Signed Countings of types B and D permutations and $t,q$-Euler Numbers

TL;DR

This paper extends classical Euler number results to types B and D permutations, introducing $t,q$-analogues and providing combinatorial interpretations related to signed permutations and snakes.

Contribution

It generalizes parity-balance results to types B and D permutations and offers combinatorial interpretations of new $t,q$-Euler numbers.

Findings

Extended parity-balance results to types B and D permutations.

Derived $t,q$-analogues $Q_n(t,q)$ and $R_n(t,q)$ for signed permutations.

Provided combinatorial interpretations for these polynomials.

Abstract

It is a classical result that the parity-balance of the number of weak excedances of all permutations (derangements, respectively) of length $n$ is the Euler number $E_n$, alternating in sign, if $n$ is odd (even, respectively). Josuat-Verg\`{e}s obtained a $q$-analog of the results respecting the number of crossings of a permutation. One of the goals in this paper is to extend the results to the permutations (derangements, respectively) of types B and D, on the basis of the joint distribution in statistics excedances, crossings and the number of negative entries obtained by Corteel, Josuat-Verg\`{e}s and Kim.
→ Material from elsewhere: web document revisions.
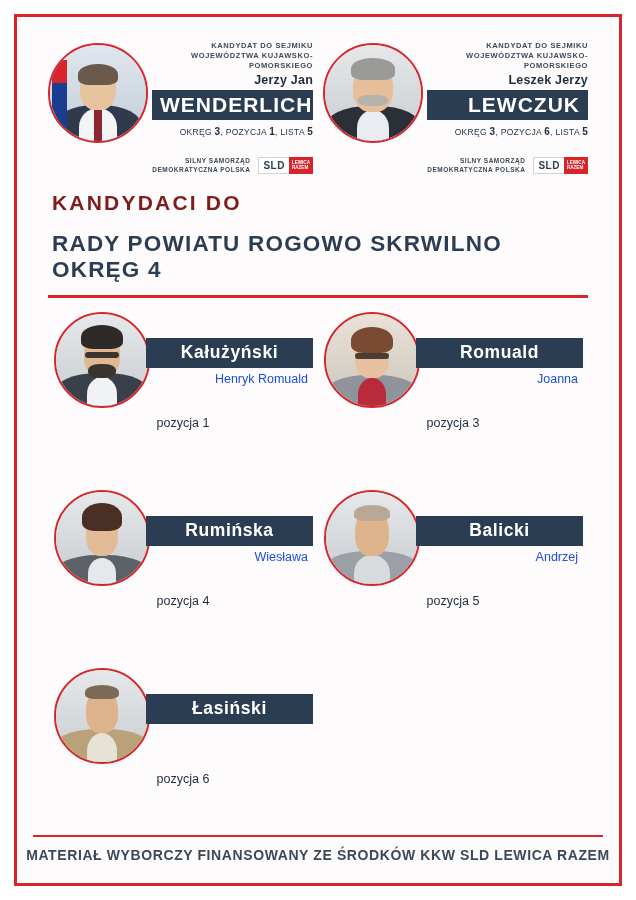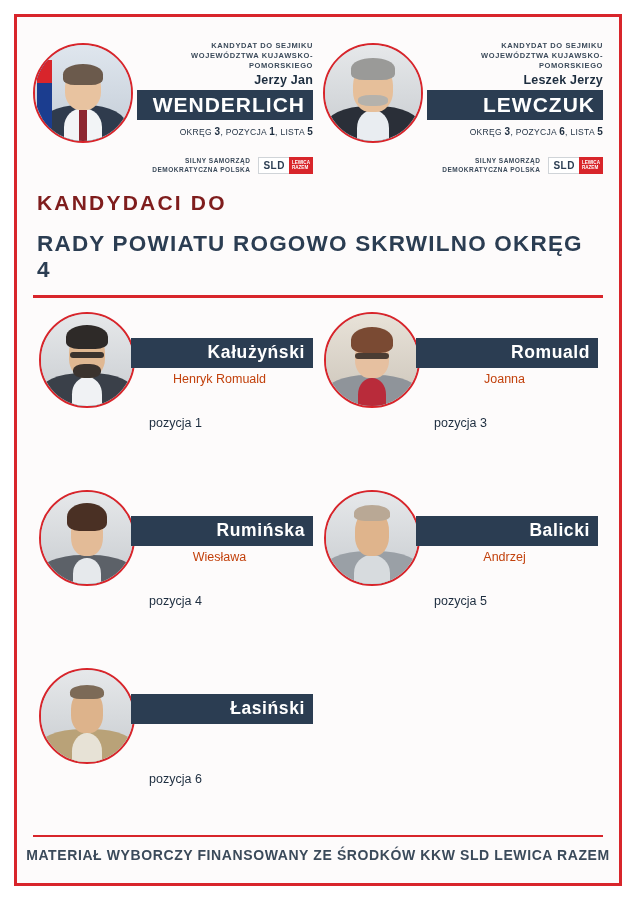--- a/index.html
+++ b/index.html
@@ -26,7 +26,7 @@
   .inner{
     position:absolute;
     left:0;top:0;right:0;bottom:0;
-    padding:10px 16px;
+    padding:10px 31px;
     box-sizing:border-box;
   }
 

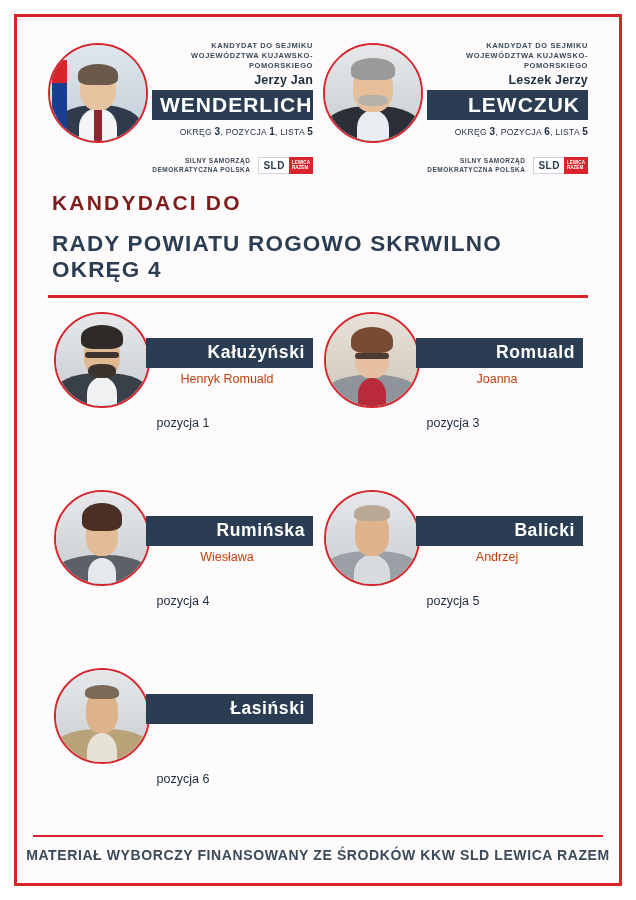--- a/index.html
+++ b/index.html
@@ -191,7 +191,7 @@
     font-size:17.5px;
     font-weight:bold;
     letter-spacing:0.6px;
-    text-align:right;
+    text-align:center;
     padding:4px 8px 5px 8px;
     box-sizing:border-box;
   }

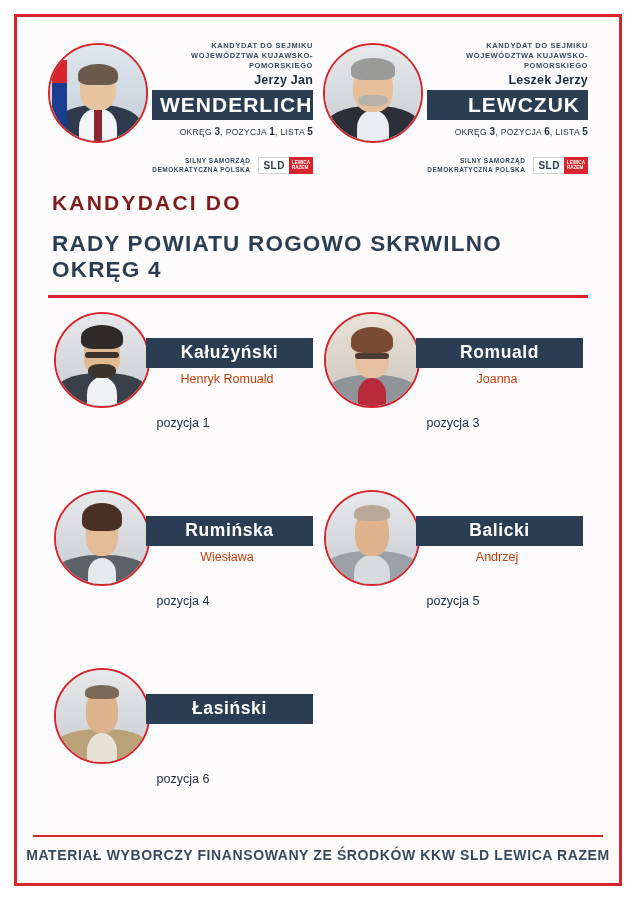--- a/index.html
+++ b/index.html
@@ -199,9 +199,9 @@
     position:absolute;
     left:98px;right:10px;
     top:60px;
-    text-align:center;
+    text-align:right;
     font-size:12.5px;
-    color:#c2410c;
+    color:#1d4ed8;
   }
   .cand .pozycja{
     position:absolute;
Springer numbers are analogous Euler numbers that count the alternating permutations of type B, called snakes. Josuat-Verg\`{e}s derived bivariate polynomials $Q_n(t,q)$ and $R_n(t,q)$ as generalized Euler numbers via successive $q$-derivatives and multiplications by $t$ on polynomials in $t$. The other goal in this paper is to give a combinatorial interpretation of $Q_n(t,q)$ and $R_n(t,q)$ as the enumerators of the snakes with restrictions.